Wake Forest Baptist Medical Center will maintain its position as a leader in geriatric medicine and medical training with continued grant funding from the Donald W. Reynolds Foundation.
Wake Forest Baptist has been awarded $999,979 over four years, a continuation of an almost $2 million grant awarded in 2008 from the foundation to strengthen geriatrics education at all levels of training. Wake Forest Baptist is one of 10 academic health centers in the country to receive new funding from the foundation to extend programs that train medical students, residents and faculty in geriatrics.
"This new funding allows us to take the best elements of our medical training program and expand our efforts to target more doctors and include more sub-specialties of internal medicine," said Hal Atkinson, M.D., M.S., director of the Wake Forest Internal Medicine Residency Program and associate professor at Wake Forest Baptist's J. Paul Sticht Center on Aging. "This will enable faculty, chief residents and fellows to work together to improve education and quality of care for their older patients in their respective specialties."
The continued funding allows Wake Forest Baptist to extend its 25-year track record of innovation in geriatrics education with a new Geriatrics Principles for Specialists (GPS) program. GPS will feature a curriculum of adaptable and sustainable short courses designed to train specialty faculty, fellows and chief residents first in basic geriatrics skills and then in advanced team leadership and transitional care management for older adult patients.
This train-the-trainer approach will build upon previously developed faculty development programs to further enhance geriatrics care provided by specialist physicians at Wake Forest Baptist. Thirteen specialty disciplines will be targeted for GPS training, including internal medicine subspecialties that are highly relevant to geriatric care and hospitalist co-management teams within surgical specialties serving high volumes of geriatric patients.
The capstone assignment for participating specialty teams will be to design and implement quality improvement projects to advance geriatric education and quality of care for their respective departments. By 2017, the GPS program will involve 33 non-geriatrician faculty and 41 chief residents and fellows who will impact more than 526 residents and 480 medical students annually.
Atkinson said the GPS program will build upon the comprehensive geriatrics education program funded by the initial grant that targeted students, residents and faculty physicians. He said it is designed to reflect the medical center's goals of improving transitions in care for older patients, improving engagement of palliative medicine for patients, and improving quality and safety for older patients. "This program is synergistic with the institution's mission," Atkinson said.
Through the support of the Reynolds Foundation, all Wake Forest medical students in first and second year now are exposed to geriatrics content in class work. By second year, all students are also interviewing active older adults in the community about healthy aging and their experiences in the health care system. In third year, all students spend a week working with geriatricians, including time on the Acute Care for the Elderly (ACE) hospital unit, in geriatrics clinics, and in long-term care facilities. In fourth year, students can take an elective in advanced inpatient management of geriatric patients or an ambulatory geriatrics elective.

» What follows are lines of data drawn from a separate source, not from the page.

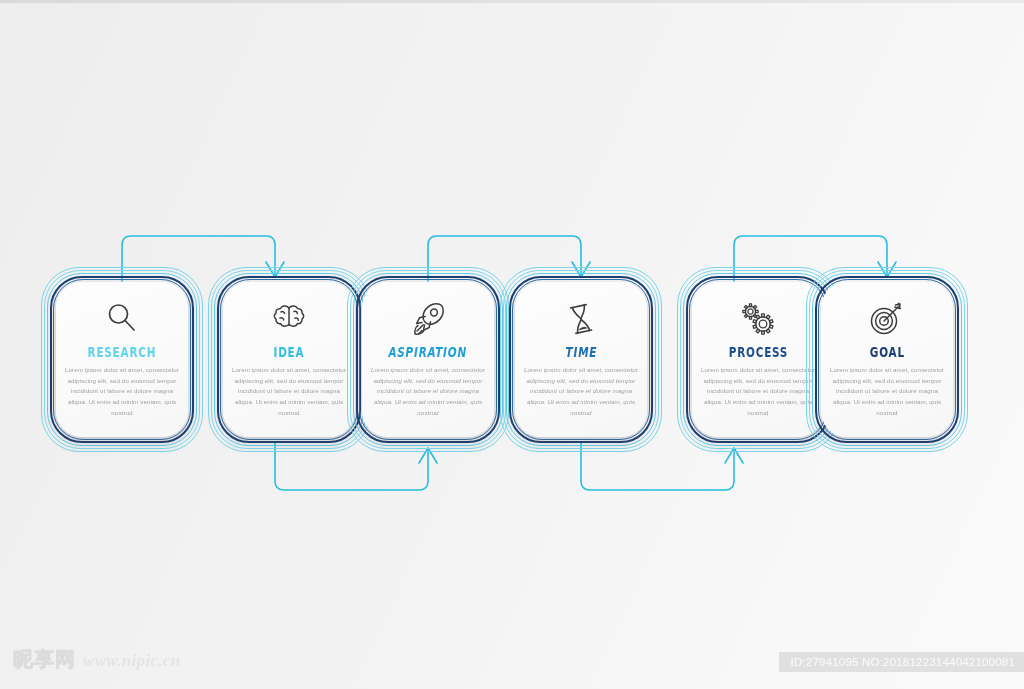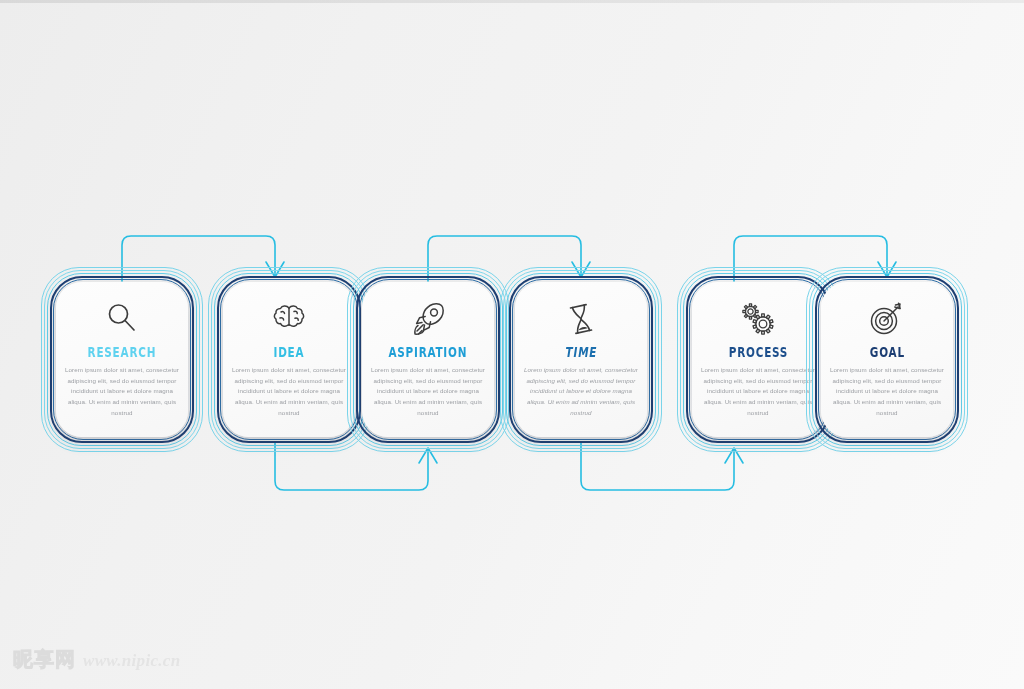--- a/index.html
+++ b/index.html
@@ -234,7 +234,7 @@
     </div>
   </div>
 
-  <div class="card" style="left:358px;">
+  <div class="card" style="left:358px;font-style:italic;">
     <div class="ring ring-o3"></div>
     <div class="ring ring-o2"></div>
     <div class="ring ring-o1"></div>

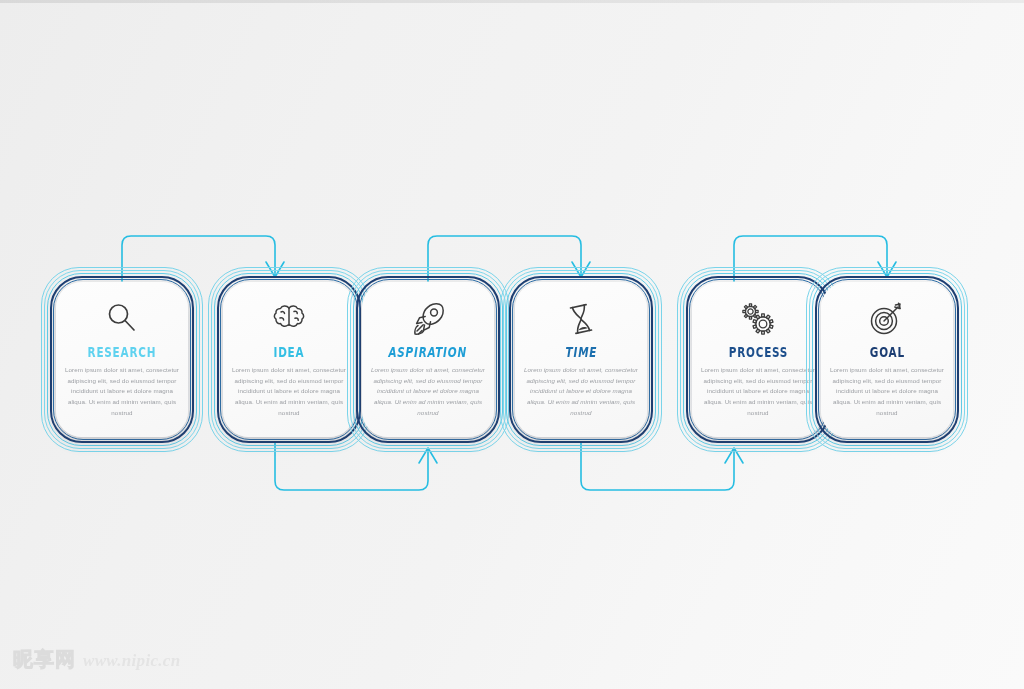--- a/index.html
+++ b/index.html
@@ -354,6 +354,7 @@
     <span id="wm-url">www.nipic.cn</span>
   </div>
 
+  <div id="wm-id">ID:27941095 NO:20181223144042100081</div>
 
 </div>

All internal medicine interns complete a month-long ambulatory geriatrics rotation. Then all second-year IM residents complete a month on the ACE Unit and conduct chart audits and surveys of quality measures on their older primary care patients. A quality improvement project utilizing the data is completed in the third year of residency. Similarly, second-year Family Medicine residents complete a geriatrics rotation, including ACE Unit, clinic and nursing home experience. Family Medicine residents also collect data on their older continuity-clinic patients for a quality improvement project planned and executed in third year. Finally, the support and momentum of the first Reynolds grant was leveraged to obtain funding for a Chief Resident Immersion Training program in geriatrics in 2009 through the Hartford Foundation, which was subsequently continued by a generous gift from a donor foundation in 2011 to support innovations in education in geriatrics throughout multiple specialties.
To build teaching collaborations in geriatrics throughout the medical center, geriatrics works with faculty in other specialties and subspecialties to teach about issues affecting older hospitalized patients. Issues such as delirium, polypharmacy, pain management, cognitive and functional assessment, outcomes-based quality improvement, transitions of care, and palliative care are important not just to geriatricians but to all practitioners of adult medicine. Through the Reynolds program to date, Wake Forest faculty in general medicine, hospital medicine, oncology, nephrology, pulmonary/critical care, cardiology and emergency medicine have attended interactive training sessions in geriatric patient care and have committed to teach geriatrics content to their students and residents.
The Donald W. Reynolds Foundation is a national philanthropic organization founded in 1954 by the late media entrepreneur for whom it is named. Headquartered in Las Vegas, Nevada, it has committed more than $245 million nationwide to its Aging and Quality of Life program.